図書室はとても広くて天井も高く、窓からは日の光が入ってきて開放感があった。壁は大図書館のように落ち着いたアンティーク調の茶色の木製本棚がずーっと奥まで続いていた。それ故に、本の数も数え切れない程で独特の迫力感満載だった。
その迫力感の手助けをしているように高い天井からは茶色を基調とした図書室の雰囲気に合うよう、淡いゴールドカラーのシャンデリアも掛けられていて、思わず見とれてしまいそうになる。
席の数も十分過ぎる程で座れなくなる、という事はほぼほぼ無いだろう。
「何か面白そうな本はあるかな…」
ミリアは、一部は天井まである本棚を見てまわる。天井まであるといっても、きちんと階段があり三階分まで段になっているので全ての本がきちんと取れるようになっていて安心した。

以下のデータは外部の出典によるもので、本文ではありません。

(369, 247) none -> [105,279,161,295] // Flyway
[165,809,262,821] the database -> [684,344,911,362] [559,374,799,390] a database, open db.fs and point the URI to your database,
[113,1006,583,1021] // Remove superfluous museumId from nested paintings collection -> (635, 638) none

本棚を見てまわるミリアの目に、一冊の本が目に止まった。
「基礎魔法の呪文集…?」
『これはいい…!』とミリアは思った。なにせ、上級クラスの生徒だというのに基礎魔法の呪文一つさえ知らないからだ。
本を抱え、机に向かおうと歩き出したその時『ドンッ』という音をたてて本が床に落ちてしまった。表紙を眺めながら歩いていたせいで、人とぶつかってしまったのだ。

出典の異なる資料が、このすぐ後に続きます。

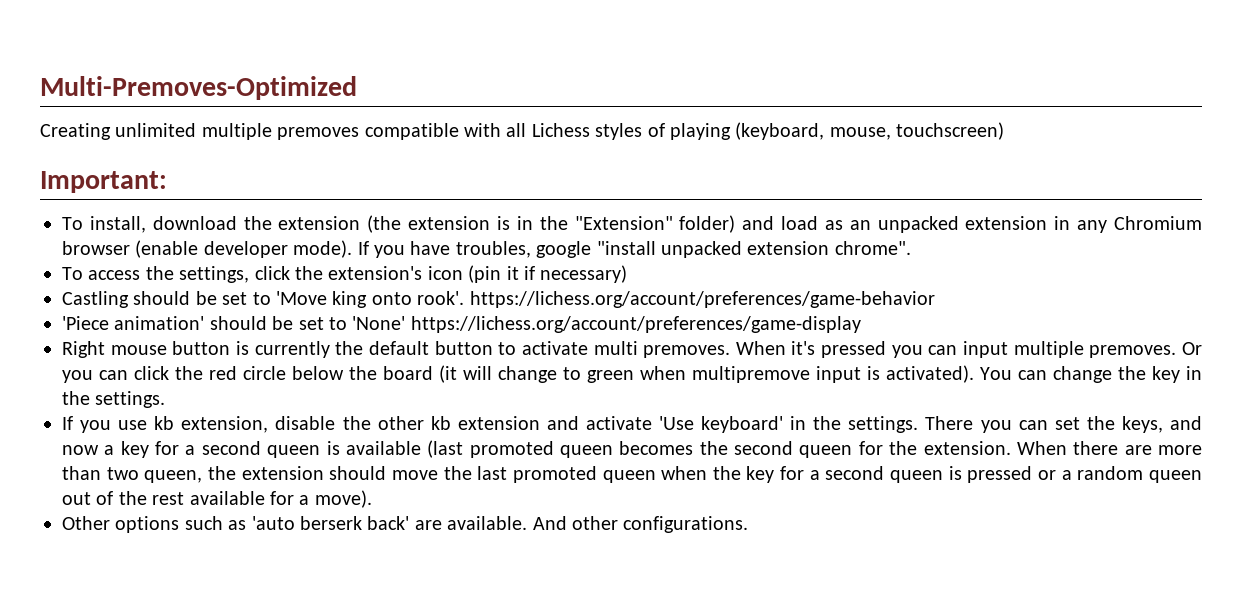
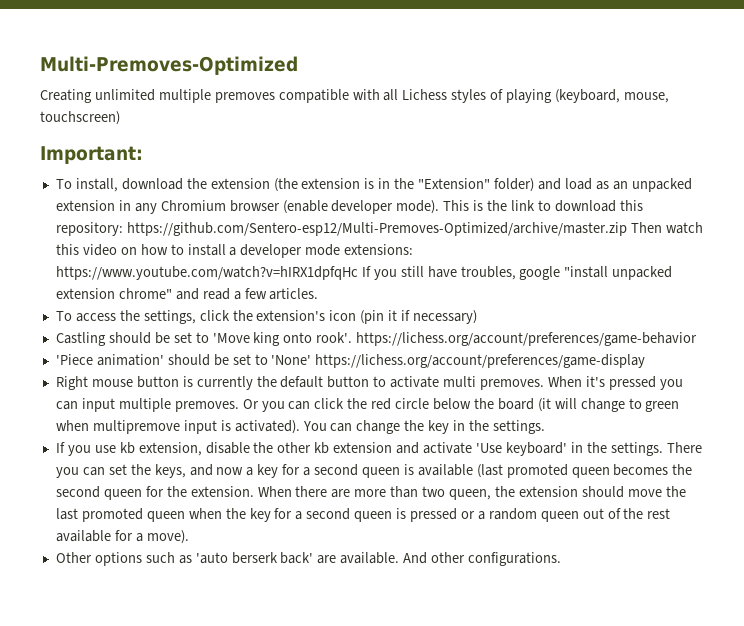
[357,241,405,258] If you -> [443,200,643,212] [55,222,703,236] [55,244,414,258] [55,266,424,280] This is the link to download this repository: https://github.com/Sentero-esp12/Multi-Premoves-Optimized/archive/master.zip Then watch this video on how to install a developer mode extensions: https://www.youtube.com/watch?v=hIRX1dpfqHc If you still
[834,241,911,255] chrome". -> [118,288,319,300] chrome" and read a few articles.

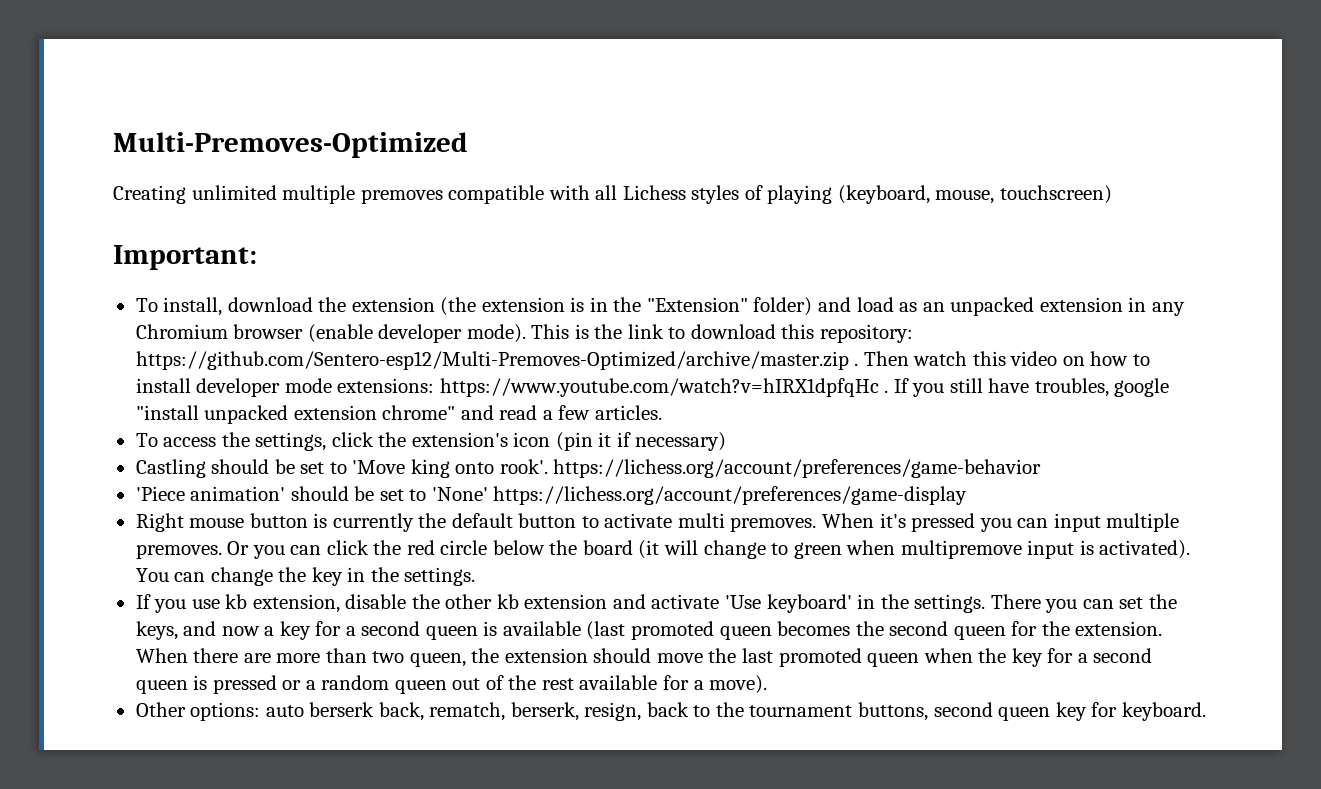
(627, 229) none -> [854,363,859,366] .
[229,247,237,256] a -> (191, 385) none
(358, 273) none -> [884,390,889,393] .
[94,552,562,566] options such as 'auto berserk back' are available. And other configurations. -> [190,702,1206,721] options: auto berserk back, rematch, berserk, resign, back to the tournament buttons, second queen key for keyboard.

「わっ…!すすすす、すみません…!わわ、私の不注意で…!ごごご、ごめんなさ─」
「ふふっ、そんなに慌てなくても大丈夫だよ。僕もよく前を見ていなかった。こちらこそすまなかったね。はい、これ落とした本。怪我はしてないかい?」
そう優しい声でミリアに話しかけたのは、銀髪で整った顔をした男子生徒だった。
「いいい、いえ…!わ、私が前を見ていなかったばっかりに…」
慌てなくてもいいと言われたのに、明らかに慌てているミリアの顔をその男子生徒は何故か不思議そうにじっと見つめた。
「わ、私の顔に何か、つ、着いてます…か…?」
男子生徒は何か意味があるような笑みを浮かべて言った。
「いや、そうじゃないんだけど、ちょっとね」
「…?」
ミリアも男子生徒の違和感がある笑みには気がついたが、意味まではさすがに分からなかった。

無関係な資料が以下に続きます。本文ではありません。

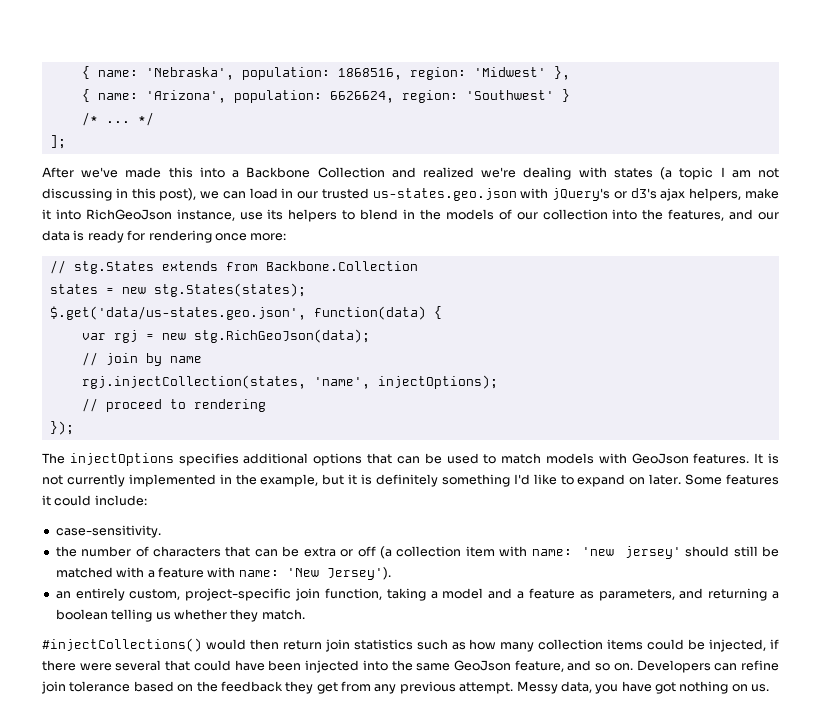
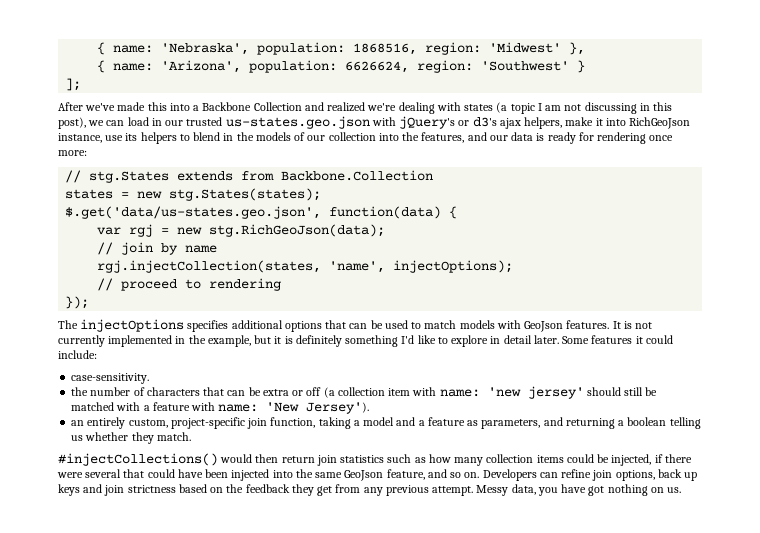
[81,112,154,126] // /* ... */ -> (586, 66) none
[577,474,646,487] expand on -> [451,335,532,347] explore in detail
[69,681,131,692] tolerance -> [615,469,698,481] [58,484,176,496] options, back up keys and join strictness

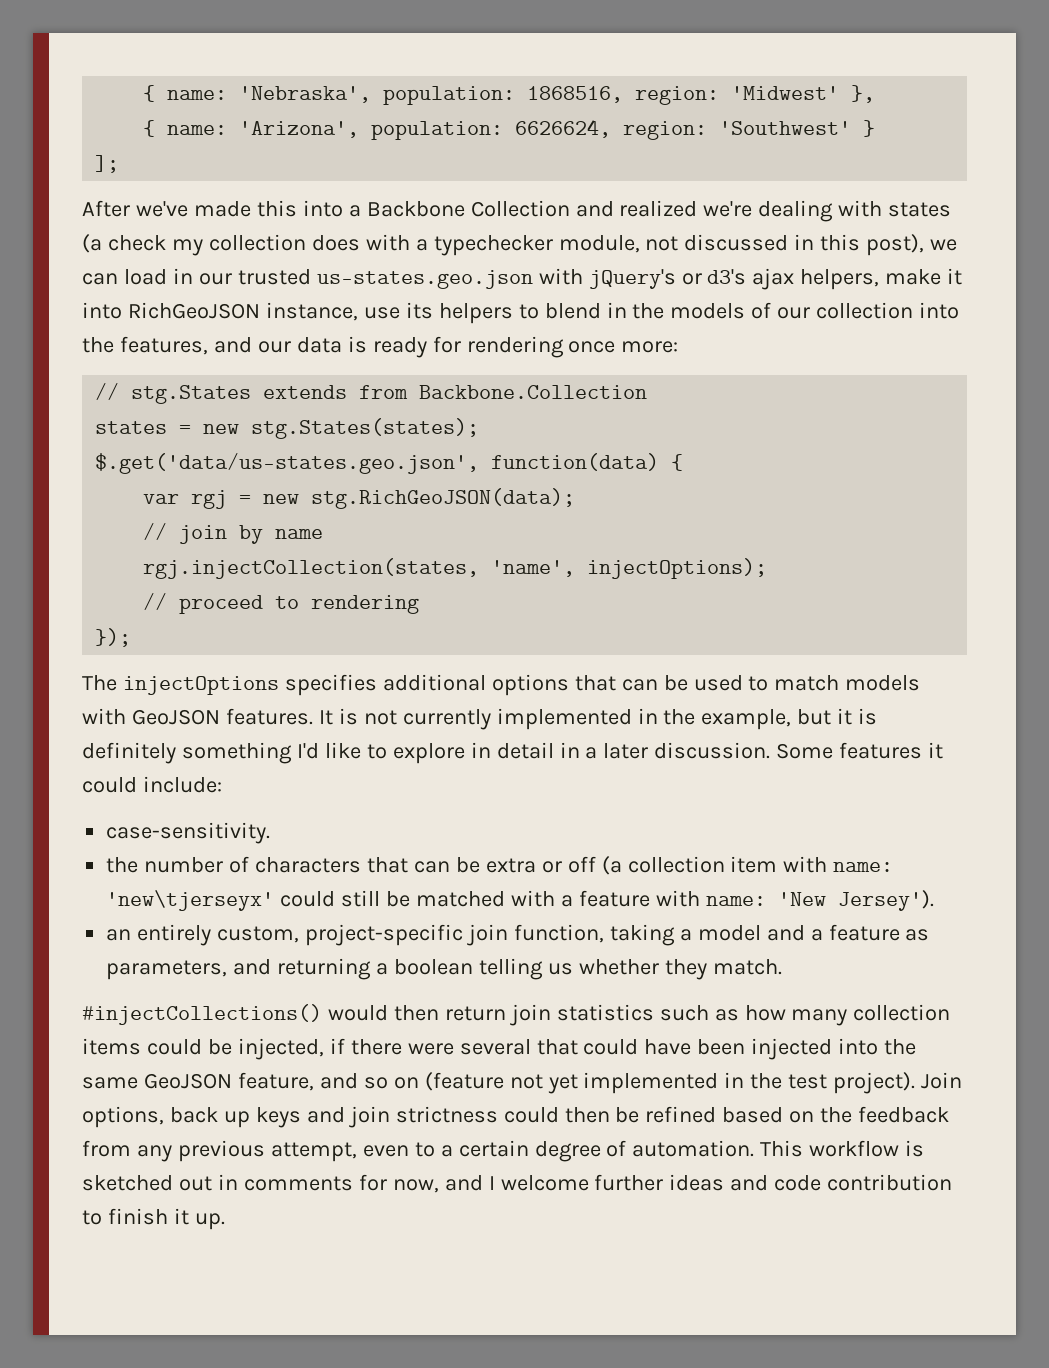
[510,102,637,114] topic I am not discussing -> [107,234,789,256] check my collection does with a typechecker module, not discussed
[629,117,691,129] RichGeoJson -> [127,302,260,319] RichGeoJSON
[209,224,386,237] stg.RichGeoJson(data); -> [311,488,576,509] stg.RichGeoJSON(data);
[524,321,564,332] GeoJson -> [131,709,220,725] GeoJSON
[533,335,559,344] later. -> [559,742,771,759] in a later discussion.
[487,386,621,399] 'new jersey' should -> [106,890,336,911] 'new\tjerseyx' could
[344,470,384,481] GeoJson -> [143,1073,232,1089] GeoJSON
[464,469,613,481] on. Developers can refine join -> [393,1072,963,1094] on (feature not yet implemented in the test project). Join
(176, 489) none -> [503,1106,717,1123] could then be refined
[291,484,333,496] they get -> (950, 1114) none
[432,484,682,496] attempt. Messy data, you have got nothing on us. -> [270,1140,925,1162] [82,1174,953,1193] [82,1208,225,1230] attempt, even to a certain degree of automation. This workflow is sketched out in comments for now, and I welcome further ideas and code contribution to finish it up.

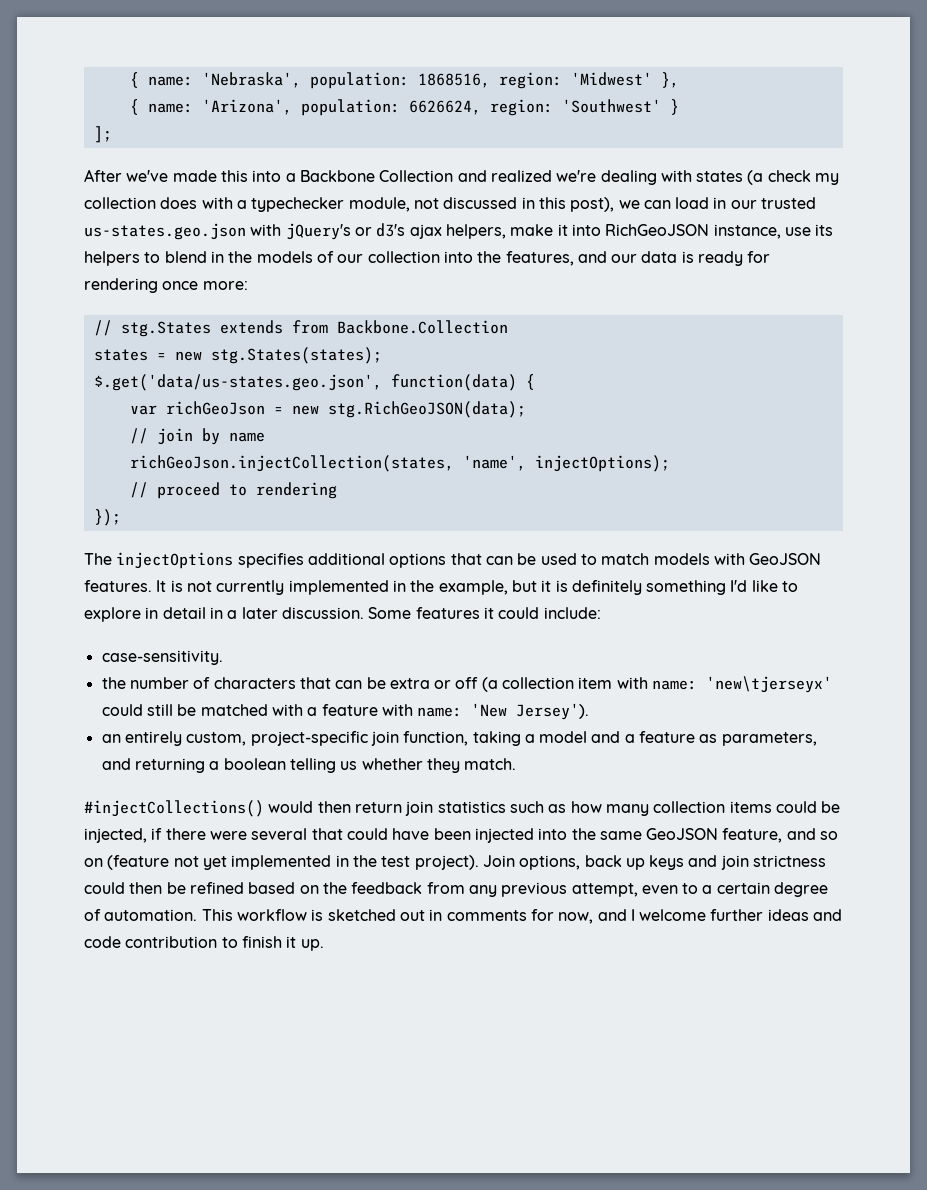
[191,490,228,509] rgj -> [165,401,265,415] richGeoJson
[143,558,480,579] rgj.injectCollection(states, -> [129,455,454,472] richGeoJson.injectCollection(states,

「それじゃあ僕は行くよ。さっきは本当にすまなかったね」
男子生徒はミリアにそう言うと、図書室を後にした──
「えっーと、小さな水を発生させる呪文は…ふむふむ。立体的な氷を生み出す呪文は…って、思ったより多い…」
下の街では引きこもりが故に多くの時間を持て余しているものの、この量の呪文を覚えられる気は全くしなかった。これに中級魔法も加わるとなればなおさら。
『キーンコーンカーンコーン』
椅子の背もたれに体重を預けて伸びをした所で、予鈴のチャイムがなった。ミリアは次の授業からクラスに入ることになっていた。
急いで本を元の場所に戻し、ミリアは図書室を出た。
〖作品を読んでいただいた方、少しでも覗いてくださった方へ〗
読んでいただき、ありがとうございました。
小説を書くことに慣れていないため、拙い部分もあったと思います。
ですが、少しでもこの作品を読んで良かったと感じていただけたら幸いです。